▸ **Data**
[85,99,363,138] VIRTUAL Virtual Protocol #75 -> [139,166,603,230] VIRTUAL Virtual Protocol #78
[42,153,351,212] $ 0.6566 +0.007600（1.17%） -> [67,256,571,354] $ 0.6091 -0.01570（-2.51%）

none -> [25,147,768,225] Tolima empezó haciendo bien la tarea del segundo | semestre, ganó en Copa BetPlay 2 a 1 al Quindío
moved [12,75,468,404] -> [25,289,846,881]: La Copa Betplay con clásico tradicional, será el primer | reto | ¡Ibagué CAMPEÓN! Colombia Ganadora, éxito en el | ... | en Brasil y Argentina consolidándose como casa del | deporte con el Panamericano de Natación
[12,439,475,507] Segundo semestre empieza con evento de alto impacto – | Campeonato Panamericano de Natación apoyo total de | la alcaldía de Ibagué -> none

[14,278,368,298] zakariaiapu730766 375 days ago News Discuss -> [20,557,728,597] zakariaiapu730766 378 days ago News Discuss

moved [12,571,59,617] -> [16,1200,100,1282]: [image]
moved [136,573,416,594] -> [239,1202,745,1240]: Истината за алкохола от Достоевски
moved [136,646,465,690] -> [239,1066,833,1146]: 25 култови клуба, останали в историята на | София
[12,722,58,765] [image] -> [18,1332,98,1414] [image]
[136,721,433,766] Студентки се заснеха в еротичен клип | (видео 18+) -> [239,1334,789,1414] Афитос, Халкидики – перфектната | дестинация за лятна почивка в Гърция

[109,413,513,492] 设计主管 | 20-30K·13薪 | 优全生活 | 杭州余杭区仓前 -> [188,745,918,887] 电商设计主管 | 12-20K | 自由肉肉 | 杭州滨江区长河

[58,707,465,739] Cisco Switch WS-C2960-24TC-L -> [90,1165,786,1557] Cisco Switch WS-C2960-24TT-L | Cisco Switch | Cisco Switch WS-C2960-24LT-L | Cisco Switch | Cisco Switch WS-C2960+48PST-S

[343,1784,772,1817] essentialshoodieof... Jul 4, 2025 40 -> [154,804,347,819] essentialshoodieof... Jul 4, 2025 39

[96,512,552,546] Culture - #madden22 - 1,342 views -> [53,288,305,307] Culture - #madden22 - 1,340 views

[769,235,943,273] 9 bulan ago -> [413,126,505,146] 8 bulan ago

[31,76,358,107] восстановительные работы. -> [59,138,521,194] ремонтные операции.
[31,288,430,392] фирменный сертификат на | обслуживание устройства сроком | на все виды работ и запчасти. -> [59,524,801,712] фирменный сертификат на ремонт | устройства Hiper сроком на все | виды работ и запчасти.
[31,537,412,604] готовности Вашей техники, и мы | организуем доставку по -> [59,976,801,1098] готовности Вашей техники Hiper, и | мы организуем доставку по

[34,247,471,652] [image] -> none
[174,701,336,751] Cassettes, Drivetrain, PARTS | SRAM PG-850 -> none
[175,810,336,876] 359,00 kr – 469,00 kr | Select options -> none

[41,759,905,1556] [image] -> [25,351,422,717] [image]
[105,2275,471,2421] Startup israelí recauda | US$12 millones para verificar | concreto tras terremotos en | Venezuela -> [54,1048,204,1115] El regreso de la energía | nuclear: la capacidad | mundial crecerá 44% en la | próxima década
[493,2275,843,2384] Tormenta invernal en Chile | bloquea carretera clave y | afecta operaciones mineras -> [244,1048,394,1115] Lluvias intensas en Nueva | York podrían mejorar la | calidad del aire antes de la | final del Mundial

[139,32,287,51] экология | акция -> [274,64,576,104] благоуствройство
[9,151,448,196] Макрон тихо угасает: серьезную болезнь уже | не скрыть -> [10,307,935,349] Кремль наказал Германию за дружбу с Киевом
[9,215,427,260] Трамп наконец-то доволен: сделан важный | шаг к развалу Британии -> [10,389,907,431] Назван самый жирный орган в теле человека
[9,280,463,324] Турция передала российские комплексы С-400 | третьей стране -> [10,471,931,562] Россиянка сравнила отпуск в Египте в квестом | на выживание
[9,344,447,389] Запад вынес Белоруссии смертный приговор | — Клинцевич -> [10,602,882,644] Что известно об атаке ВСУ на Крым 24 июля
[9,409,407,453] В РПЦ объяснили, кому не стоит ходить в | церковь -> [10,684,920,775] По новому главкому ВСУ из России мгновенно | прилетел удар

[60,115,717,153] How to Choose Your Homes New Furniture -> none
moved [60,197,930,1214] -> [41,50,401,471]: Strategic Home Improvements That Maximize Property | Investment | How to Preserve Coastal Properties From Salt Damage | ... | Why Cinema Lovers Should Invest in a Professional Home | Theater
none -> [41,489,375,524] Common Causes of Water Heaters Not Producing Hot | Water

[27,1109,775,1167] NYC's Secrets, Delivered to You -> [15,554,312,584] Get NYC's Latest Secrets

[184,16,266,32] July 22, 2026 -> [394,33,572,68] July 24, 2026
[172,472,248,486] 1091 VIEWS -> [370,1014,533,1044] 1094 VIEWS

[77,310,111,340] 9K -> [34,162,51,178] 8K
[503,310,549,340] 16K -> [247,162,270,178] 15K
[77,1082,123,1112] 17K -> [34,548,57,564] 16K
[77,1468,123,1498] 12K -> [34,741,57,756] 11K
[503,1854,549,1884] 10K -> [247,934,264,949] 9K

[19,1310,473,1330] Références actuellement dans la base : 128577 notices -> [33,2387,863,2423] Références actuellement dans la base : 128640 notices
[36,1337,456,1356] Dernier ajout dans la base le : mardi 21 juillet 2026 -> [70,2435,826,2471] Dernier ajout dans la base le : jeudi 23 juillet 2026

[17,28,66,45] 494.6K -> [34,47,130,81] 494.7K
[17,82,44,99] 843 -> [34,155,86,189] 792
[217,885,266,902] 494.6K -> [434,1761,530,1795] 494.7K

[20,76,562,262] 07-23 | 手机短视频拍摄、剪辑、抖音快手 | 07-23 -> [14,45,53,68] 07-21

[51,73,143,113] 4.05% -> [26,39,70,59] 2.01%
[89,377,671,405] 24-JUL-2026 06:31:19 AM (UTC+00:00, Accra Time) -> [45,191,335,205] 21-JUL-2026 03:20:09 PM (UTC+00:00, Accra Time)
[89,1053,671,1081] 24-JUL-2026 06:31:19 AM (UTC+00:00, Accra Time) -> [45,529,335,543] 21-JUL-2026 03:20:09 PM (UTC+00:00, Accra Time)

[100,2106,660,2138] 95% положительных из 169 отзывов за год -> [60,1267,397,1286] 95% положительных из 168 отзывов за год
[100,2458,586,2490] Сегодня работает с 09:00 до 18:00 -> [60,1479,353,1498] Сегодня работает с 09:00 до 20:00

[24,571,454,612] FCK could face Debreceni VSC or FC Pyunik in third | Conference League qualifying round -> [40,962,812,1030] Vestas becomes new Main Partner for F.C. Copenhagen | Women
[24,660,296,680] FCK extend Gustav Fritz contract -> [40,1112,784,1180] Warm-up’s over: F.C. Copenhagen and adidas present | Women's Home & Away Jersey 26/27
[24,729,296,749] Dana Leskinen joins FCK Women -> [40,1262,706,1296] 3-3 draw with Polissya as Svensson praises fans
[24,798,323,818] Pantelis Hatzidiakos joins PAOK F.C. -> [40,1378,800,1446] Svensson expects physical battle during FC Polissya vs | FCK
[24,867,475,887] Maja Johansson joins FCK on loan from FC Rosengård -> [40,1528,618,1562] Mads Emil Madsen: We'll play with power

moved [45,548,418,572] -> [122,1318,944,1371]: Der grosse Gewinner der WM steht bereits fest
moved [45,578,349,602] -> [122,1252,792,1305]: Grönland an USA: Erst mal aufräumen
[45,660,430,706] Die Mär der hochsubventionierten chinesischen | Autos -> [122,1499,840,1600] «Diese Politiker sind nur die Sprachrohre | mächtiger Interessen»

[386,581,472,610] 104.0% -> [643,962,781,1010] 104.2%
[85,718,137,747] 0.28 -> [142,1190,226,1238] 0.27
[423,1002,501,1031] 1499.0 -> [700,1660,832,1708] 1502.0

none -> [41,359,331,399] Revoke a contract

▸ **Directions**
Show the lines of the entries that include the string "Polissya", copying each in full.

▸ **Written reply**
[24,729,296,749] Dana Leskinen joins FCK Women -> [40,1262,706,1296] 3-3 draw with Polissya as Svensson praises fans
[24,798,323,818] Pantelis Hatzidiakos joins PAOK F.C. -> [40,1378,800,1446] Svensson expects physical battle during FC Polissya vs | FCK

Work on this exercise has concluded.